Andrew Bozio first got hooked on British literature as a junior at Louisville’s St. Xavier High School. He knew then and there he’d found his calling.
Having just finished his first year of studies in the English PhD program at the University of Michigan, Bozio credits his undergraduate experiences at UK with helping establish a foundation for his intended career in early modern literature.
A Gaines Fellow and member of the UK Honors Program, Bozio graduated from UK in December 2006 with a degree in English and minors in French and philosophy. His classes in Arts & Sciences, the Honors Program, and the Gaines Center for the Humanities program “absolutely” prepared him for his graduate level coursework, he says.
It was the combination of those three things, the skills that one program offered, another program was able to supplement and help develop,” he says.

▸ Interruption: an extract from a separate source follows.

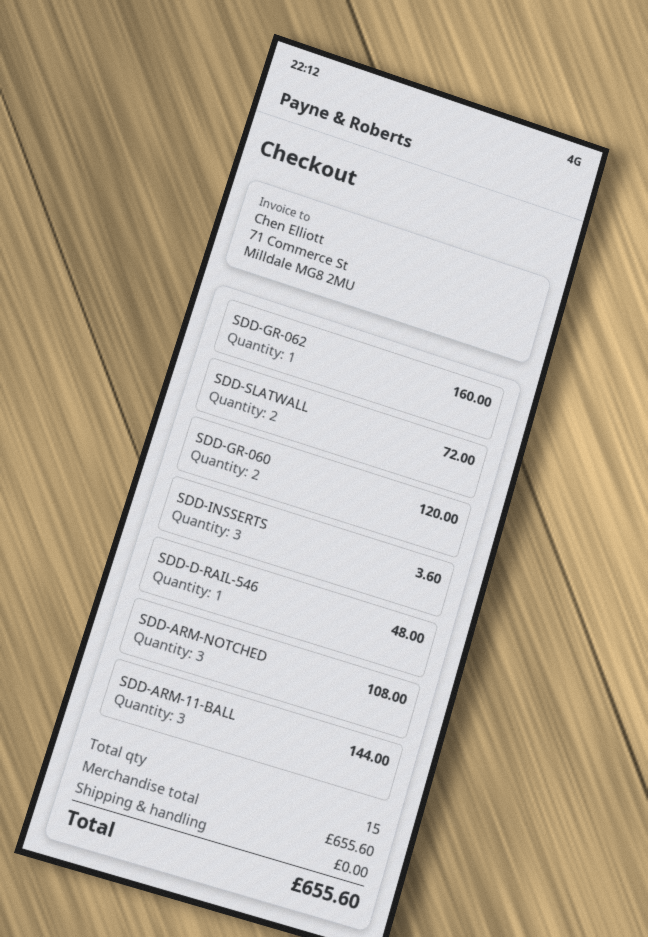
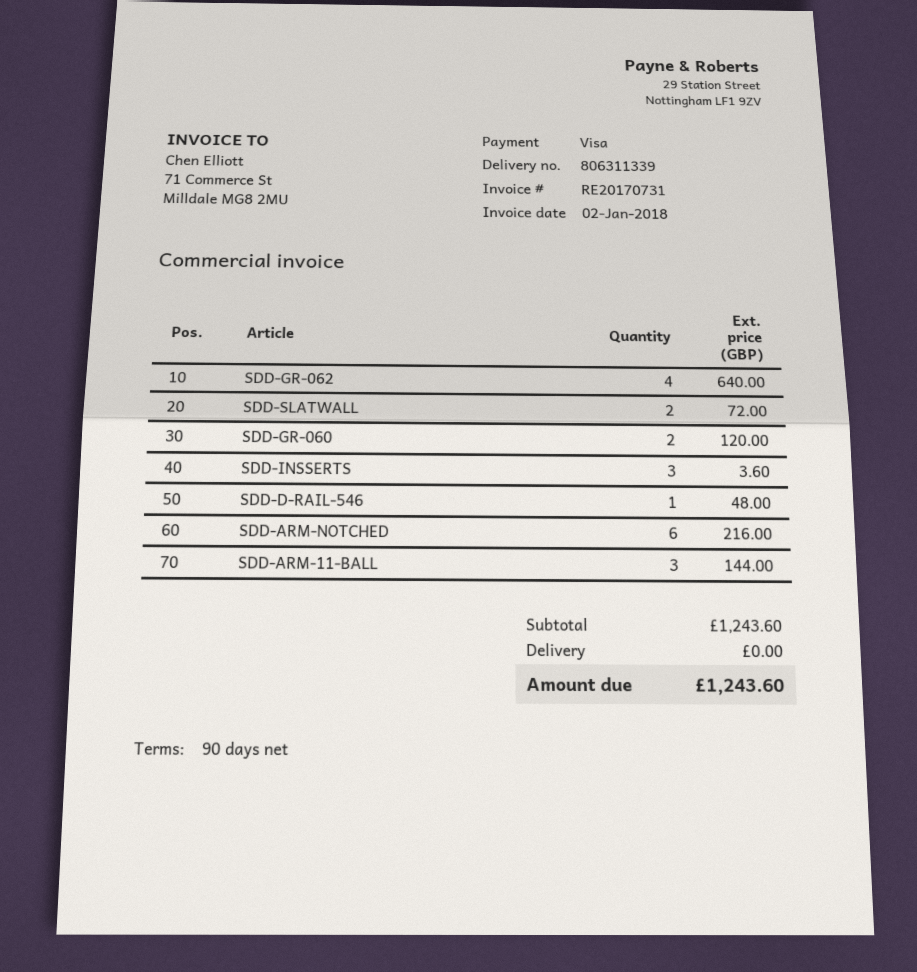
SDD-GR-062: 1 for 160.00 -> 4 for 640.00
SDD-ARM-NOTCHED: 3 for 108.00 -> 6 for 216.00
subtotal: 655.60 -> 1243.60
total: 655.60 -> 1243.60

Bozio’s Gaines Thesis, under the advising of UK English professor Jennifer Lewin, looked at anti-theatrical treatises published in England between 1577 and 1582, roughly the time that playhouses like the Globe and the Curtain were being established. His work aimed to “figure out precisely what the anti-theatricalists thought were going on at the playhouses,” he says.
Now at the University of Michigan, Bozio remains interested in issues of theatricality in early modern literature—particularly how the space of the playhouse “affects the person’s body when they’re acting or watching a play” and how plays disseminate a kind of ideology that the audience either accepts or resists.
Bozio’s graduate work has been informed and enriched by his varied UK undergraduate experiences, which included an opportunity to study abroad at the University of Lancaster in England during his sophomore year—a placement coordinated through UK’s Study Abroad Office. Bozio also took part in a study-tour of China sponsored by UK’s Asia Center, spending the spring of 2005 studying the culture and history of China with Kristin Stapleton before traveling there in May.
Within the English Department, Bozio worked most closely withLewin, whose mentoring encompassed both his Gaines research and an independent study course. Bozio’s double minor allowed him to benefit from coursework with philosophy professor Ronald Bruzina, who guided his independent study of Derrida and led a memorable course on phenomenology. Lessons learned through Brandon Look’s philosophy course on Kant’s Critique of Pure Reason remain with Bozio “to this day,” he says. And Suzanne Pucci in the French Department led influential classes on French literature and eighteenth-century French drama.
After completing his degree at Michigan, Bozio plans to make good on the career path he carved for himself in high school: teaching and researching in early modern literature. It’s a future he’s looking forward to.